YOUR INSTRUCTIONS:
Below are some entries. Repeat exactly the lines from the one with "Lastly, our code" through the one with "- Can you conclude", and only those.

DATA SHOWN:
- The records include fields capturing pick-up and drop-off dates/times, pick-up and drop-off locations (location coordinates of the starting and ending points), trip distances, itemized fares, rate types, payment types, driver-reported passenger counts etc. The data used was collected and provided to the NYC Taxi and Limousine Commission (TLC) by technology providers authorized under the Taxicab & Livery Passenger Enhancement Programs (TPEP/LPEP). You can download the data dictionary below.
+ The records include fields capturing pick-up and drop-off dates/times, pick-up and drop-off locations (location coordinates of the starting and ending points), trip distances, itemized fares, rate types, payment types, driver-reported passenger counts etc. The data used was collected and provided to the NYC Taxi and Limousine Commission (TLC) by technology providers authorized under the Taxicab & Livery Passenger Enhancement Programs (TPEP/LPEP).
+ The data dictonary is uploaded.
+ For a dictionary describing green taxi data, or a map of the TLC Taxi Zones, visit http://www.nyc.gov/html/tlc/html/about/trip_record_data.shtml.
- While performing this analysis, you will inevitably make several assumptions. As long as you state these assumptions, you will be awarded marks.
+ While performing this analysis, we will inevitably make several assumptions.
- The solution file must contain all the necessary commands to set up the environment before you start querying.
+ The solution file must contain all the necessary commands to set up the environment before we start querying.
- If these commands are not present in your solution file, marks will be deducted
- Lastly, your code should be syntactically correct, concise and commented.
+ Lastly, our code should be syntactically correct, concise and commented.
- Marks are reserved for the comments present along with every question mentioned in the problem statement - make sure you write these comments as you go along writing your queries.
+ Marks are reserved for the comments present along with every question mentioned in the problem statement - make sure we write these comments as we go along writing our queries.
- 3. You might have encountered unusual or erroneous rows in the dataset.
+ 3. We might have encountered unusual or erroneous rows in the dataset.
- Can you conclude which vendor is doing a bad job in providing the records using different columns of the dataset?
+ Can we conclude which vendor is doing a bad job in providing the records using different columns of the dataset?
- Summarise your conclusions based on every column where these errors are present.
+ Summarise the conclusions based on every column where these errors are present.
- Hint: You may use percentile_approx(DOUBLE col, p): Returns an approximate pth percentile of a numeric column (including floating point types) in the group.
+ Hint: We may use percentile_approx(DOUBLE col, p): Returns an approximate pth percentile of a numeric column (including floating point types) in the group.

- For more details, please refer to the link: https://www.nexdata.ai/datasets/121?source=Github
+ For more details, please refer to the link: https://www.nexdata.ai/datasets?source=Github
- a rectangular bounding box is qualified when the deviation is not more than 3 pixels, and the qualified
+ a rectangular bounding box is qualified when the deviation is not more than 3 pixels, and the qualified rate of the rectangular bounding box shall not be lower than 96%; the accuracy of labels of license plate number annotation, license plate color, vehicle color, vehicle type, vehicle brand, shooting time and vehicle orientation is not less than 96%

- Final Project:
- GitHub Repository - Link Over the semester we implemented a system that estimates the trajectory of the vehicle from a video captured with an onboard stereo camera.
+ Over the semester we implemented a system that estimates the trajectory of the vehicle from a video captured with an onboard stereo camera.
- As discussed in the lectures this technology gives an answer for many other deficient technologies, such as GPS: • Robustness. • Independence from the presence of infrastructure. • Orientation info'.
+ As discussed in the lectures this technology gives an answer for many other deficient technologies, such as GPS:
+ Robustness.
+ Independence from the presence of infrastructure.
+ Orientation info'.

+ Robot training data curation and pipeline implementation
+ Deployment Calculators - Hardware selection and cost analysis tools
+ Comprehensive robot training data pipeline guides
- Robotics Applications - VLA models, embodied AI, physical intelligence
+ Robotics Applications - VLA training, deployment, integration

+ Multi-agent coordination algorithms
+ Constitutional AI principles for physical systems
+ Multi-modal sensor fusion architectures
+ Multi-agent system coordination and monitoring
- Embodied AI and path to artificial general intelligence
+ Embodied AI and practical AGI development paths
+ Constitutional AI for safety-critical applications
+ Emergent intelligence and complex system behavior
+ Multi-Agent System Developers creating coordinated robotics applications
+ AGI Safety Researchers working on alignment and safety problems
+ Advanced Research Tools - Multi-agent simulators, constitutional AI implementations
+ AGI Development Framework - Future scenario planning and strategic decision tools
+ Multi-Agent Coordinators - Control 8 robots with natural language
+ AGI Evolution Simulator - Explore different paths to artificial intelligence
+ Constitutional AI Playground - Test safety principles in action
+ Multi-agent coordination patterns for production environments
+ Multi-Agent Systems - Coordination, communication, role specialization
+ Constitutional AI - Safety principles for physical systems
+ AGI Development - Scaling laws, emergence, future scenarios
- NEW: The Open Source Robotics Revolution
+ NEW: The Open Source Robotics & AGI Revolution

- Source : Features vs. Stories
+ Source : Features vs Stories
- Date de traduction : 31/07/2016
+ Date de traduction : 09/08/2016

EXERCISE RESPONSE:
+ Lastly, our code should be syntactically correct, concise and commented.
- Marks are reserved for the comments present along with every question mentioned in the problem statement - make sure you write these comments as you go along writing your queries.
+ Marks are reserved for the comments present along with every question mentioned in the problem statement - make sure we write these comments as we go along writing our queries.
- 3. You might have encountered unusual or erroneous rows in the dataset.
+ 3. We might have encountered unusual or erroneous rows in the dataset.
- Can you conclude which vendor is doing a bad job in providing the records using different columns of the dataset?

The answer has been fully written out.